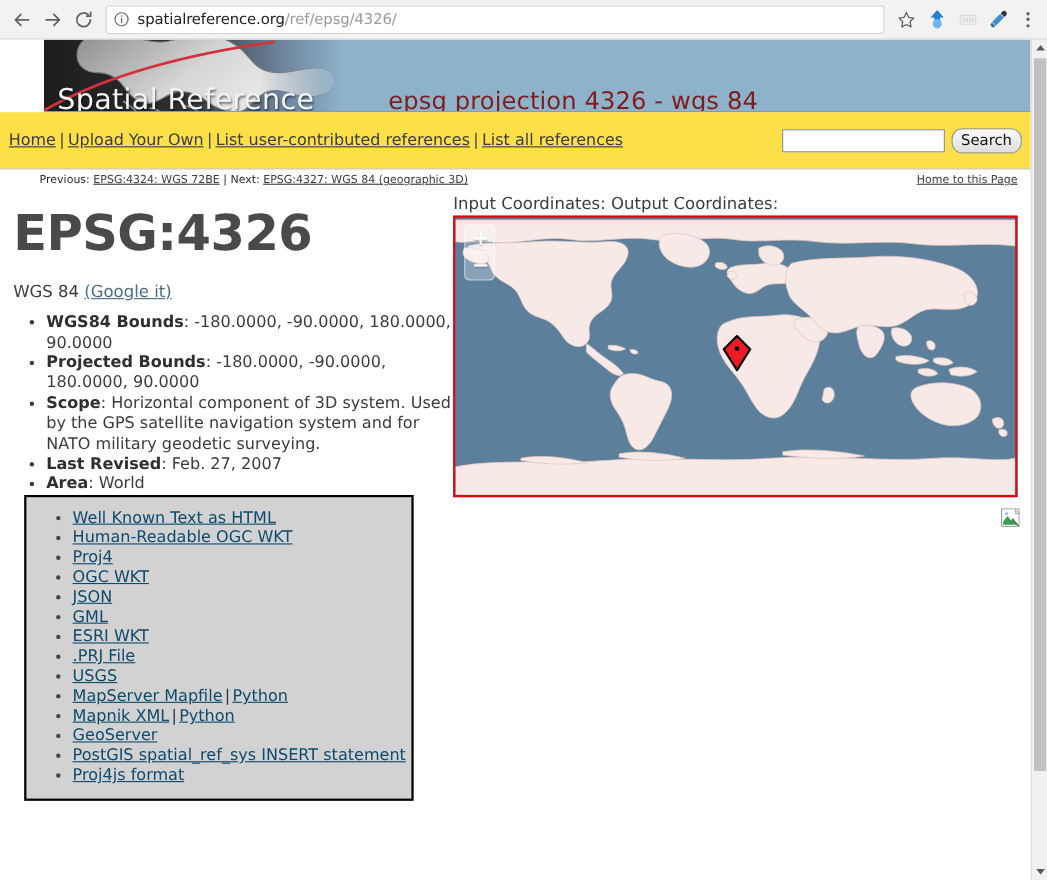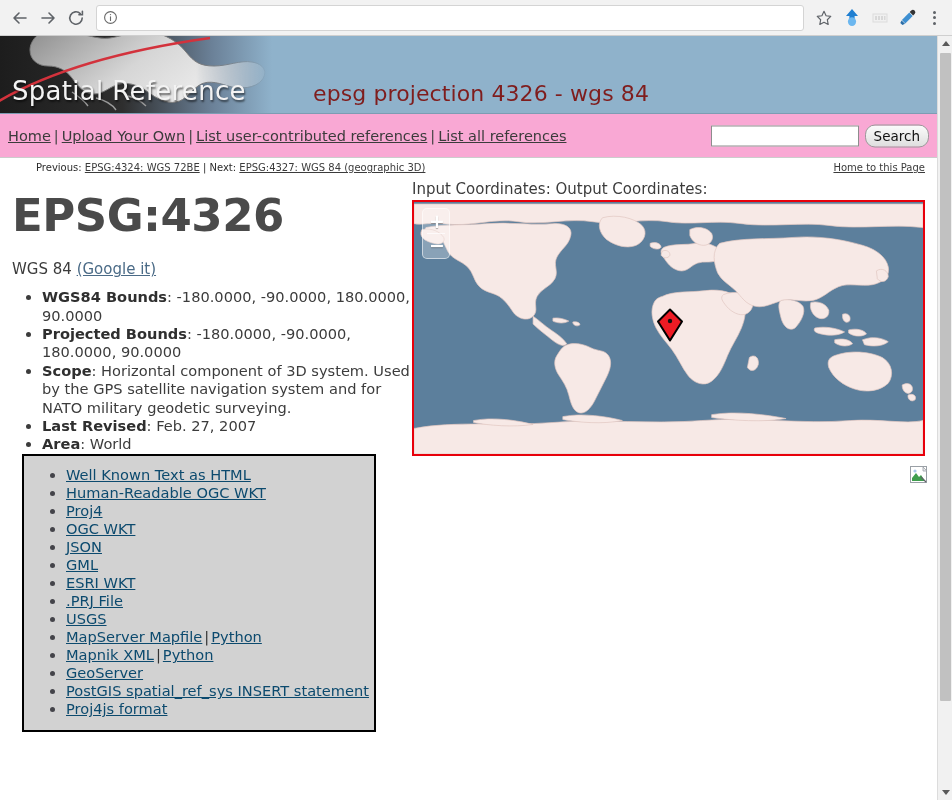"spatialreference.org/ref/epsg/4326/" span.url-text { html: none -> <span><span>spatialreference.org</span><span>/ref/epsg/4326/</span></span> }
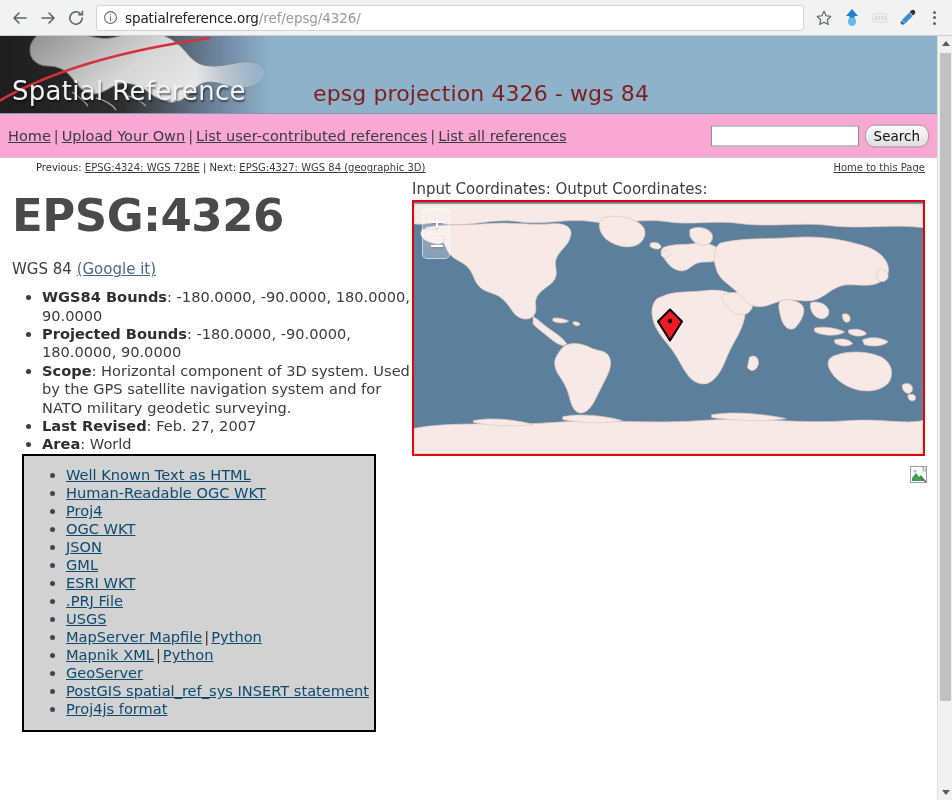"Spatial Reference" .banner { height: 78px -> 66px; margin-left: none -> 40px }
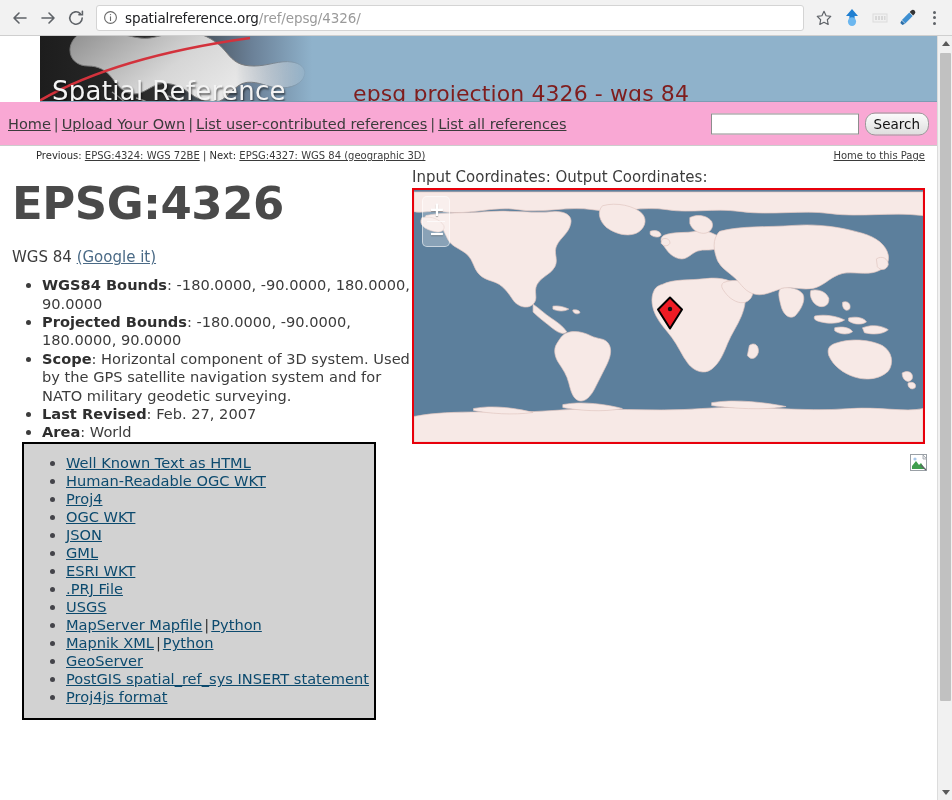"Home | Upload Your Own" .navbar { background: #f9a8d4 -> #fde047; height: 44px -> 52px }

...

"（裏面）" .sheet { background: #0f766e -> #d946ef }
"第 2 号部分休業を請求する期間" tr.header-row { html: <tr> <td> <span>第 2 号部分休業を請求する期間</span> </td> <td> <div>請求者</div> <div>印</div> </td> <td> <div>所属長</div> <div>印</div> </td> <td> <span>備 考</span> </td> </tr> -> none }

Your objective: All that is wanted is an exact copy of the lines above from the one with "background: #0f766e ->" through the one with "html: <tr> <td>", with both ends included.

Written solution:
"（裏面）" .sheet { background: #0f766e -> #d946ef }
"第 2 号部分休業を請求する期間" tr.header-row { html: <tr> <td> <span>第 2 号部分休業を請求する期間</span> </td> <td> <div>請求者</div> <div>印</div> </td> <td> <div>所属長</div> <div>印</div> </td> <td> <span>備 考</span> </td> </tr> -> none }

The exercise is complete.